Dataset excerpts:
--------------------------------

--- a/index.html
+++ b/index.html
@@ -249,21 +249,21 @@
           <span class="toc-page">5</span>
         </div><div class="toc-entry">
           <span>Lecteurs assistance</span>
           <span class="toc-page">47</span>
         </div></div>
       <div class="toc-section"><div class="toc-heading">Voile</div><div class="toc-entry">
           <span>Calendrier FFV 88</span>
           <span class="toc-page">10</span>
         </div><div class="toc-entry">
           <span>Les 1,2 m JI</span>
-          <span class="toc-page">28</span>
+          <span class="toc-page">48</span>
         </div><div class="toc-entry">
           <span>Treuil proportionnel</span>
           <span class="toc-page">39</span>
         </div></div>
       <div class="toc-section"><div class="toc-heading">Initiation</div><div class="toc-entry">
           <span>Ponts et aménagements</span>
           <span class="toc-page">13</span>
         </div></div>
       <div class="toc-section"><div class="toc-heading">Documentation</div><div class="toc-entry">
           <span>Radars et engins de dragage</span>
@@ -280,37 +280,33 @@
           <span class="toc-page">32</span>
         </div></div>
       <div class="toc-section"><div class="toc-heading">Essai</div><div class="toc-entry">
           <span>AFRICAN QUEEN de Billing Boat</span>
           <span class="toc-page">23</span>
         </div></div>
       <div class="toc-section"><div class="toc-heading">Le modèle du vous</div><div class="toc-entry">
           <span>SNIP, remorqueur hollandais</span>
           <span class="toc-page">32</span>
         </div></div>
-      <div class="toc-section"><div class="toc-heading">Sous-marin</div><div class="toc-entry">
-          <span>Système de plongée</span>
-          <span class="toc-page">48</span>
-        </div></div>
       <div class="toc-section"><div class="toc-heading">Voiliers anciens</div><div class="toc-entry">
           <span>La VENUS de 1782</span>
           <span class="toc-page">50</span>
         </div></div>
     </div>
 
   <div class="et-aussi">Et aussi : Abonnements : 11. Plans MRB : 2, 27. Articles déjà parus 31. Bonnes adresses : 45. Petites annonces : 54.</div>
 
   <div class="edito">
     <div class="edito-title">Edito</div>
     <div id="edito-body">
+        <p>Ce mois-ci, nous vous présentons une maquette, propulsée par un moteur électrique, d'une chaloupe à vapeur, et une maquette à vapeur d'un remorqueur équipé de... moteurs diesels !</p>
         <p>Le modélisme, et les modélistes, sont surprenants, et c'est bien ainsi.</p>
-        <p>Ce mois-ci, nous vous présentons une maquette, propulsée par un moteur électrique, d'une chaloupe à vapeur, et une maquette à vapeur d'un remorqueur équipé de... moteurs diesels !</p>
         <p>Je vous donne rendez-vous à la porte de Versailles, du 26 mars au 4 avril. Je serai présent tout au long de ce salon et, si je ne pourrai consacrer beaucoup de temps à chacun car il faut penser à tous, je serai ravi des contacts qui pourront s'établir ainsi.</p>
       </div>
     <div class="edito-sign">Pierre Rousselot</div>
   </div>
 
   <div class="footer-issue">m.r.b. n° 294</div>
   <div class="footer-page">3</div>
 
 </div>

--------------------------------

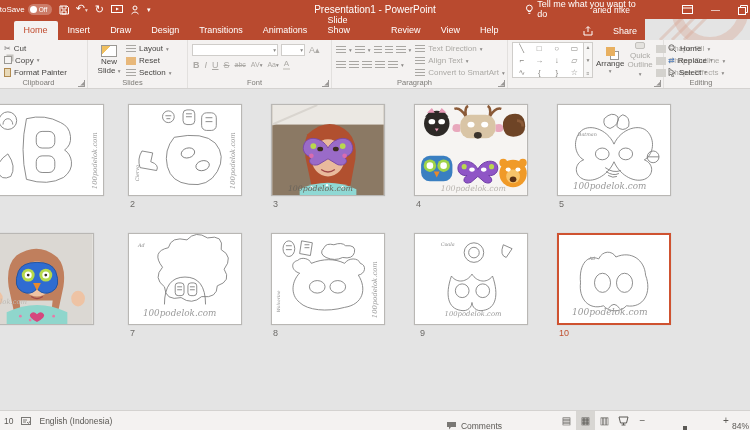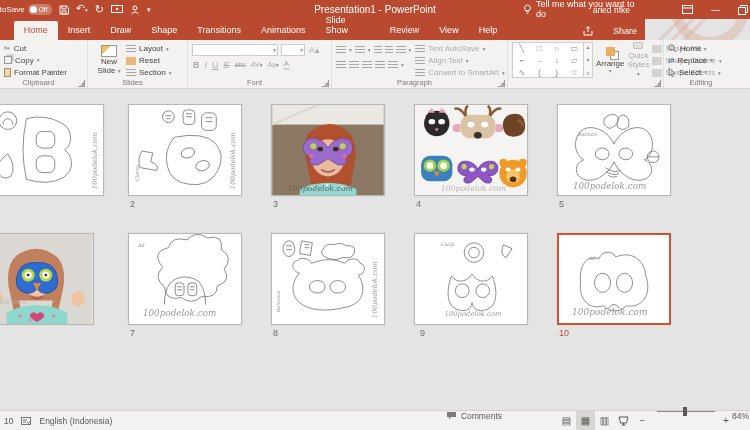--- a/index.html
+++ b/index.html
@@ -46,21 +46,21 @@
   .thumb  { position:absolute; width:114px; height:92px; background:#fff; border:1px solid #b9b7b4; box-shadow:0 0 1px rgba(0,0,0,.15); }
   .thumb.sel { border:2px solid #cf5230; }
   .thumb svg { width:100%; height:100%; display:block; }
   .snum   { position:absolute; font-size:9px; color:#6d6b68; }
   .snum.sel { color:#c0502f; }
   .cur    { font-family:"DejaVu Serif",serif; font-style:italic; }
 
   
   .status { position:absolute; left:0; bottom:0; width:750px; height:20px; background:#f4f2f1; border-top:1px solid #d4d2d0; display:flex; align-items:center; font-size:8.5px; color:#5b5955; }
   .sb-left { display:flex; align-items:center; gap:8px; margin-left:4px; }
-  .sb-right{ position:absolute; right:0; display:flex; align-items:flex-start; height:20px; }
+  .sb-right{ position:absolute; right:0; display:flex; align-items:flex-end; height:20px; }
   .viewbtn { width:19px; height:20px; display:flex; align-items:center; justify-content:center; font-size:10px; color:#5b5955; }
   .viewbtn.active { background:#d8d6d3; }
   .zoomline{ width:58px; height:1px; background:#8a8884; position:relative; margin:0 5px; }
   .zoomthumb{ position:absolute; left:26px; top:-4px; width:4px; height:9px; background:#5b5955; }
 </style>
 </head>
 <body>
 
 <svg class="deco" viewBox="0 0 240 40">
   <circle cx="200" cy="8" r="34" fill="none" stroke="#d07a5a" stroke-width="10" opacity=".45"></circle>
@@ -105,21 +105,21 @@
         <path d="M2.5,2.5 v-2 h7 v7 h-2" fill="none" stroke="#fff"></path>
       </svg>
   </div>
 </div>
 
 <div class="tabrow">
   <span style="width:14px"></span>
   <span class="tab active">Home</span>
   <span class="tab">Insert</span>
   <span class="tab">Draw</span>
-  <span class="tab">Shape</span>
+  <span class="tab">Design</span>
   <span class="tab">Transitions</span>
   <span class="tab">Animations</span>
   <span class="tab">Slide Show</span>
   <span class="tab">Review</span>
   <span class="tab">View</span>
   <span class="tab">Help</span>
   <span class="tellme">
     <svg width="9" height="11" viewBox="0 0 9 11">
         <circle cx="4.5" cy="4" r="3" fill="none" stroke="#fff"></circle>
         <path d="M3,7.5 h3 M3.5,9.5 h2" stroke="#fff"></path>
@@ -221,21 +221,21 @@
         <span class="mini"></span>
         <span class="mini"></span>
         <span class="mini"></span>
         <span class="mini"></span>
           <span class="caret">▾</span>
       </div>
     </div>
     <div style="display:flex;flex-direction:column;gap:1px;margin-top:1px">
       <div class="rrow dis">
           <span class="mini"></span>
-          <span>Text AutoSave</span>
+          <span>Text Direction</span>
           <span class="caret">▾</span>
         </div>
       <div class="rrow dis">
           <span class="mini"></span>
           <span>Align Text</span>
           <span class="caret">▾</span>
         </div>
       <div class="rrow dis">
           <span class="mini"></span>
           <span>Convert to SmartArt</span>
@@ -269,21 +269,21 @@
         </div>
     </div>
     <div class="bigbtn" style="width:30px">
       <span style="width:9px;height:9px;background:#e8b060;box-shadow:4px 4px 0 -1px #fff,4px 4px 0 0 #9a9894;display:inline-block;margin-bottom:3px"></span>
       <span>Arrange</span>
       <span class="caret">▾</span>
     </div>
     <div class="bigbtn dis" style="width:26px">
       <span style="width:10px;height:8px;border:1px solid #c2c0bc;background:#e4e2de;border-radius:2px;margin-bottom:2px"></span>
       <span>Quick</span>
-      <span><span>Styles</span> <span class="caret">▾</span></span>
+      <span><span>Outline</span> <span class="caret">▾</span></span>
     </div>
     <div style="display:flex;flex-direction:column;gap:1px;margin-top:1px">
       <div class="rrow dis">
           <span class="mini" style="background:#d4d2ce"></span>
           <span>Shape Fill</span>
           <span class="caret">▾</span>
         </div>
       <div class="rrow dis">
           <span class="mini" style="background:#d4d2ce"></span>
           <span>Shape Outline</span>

--------------------------------

TASK OBJECTIVE: Check each line of the entries for "stroke" and copy those that have it.

RESPONSE TO THIS TASK:
   <circle cx="200" cy="8" r="34" fill="none" stroke="#d07a5a" stroke-width="10" opacity=".45"></circle>
         <path d="M2.5,2.5 v-2 h7 v7 h-2" fill="none" stroke="#fff"></path>
         <circle cx="4.5" cy="4" r="3" fill="none" stroke="#fff"></circle>
         <path d="M3,7.5 h3 M3.5,9.5 h2" stroke="#fff"></path>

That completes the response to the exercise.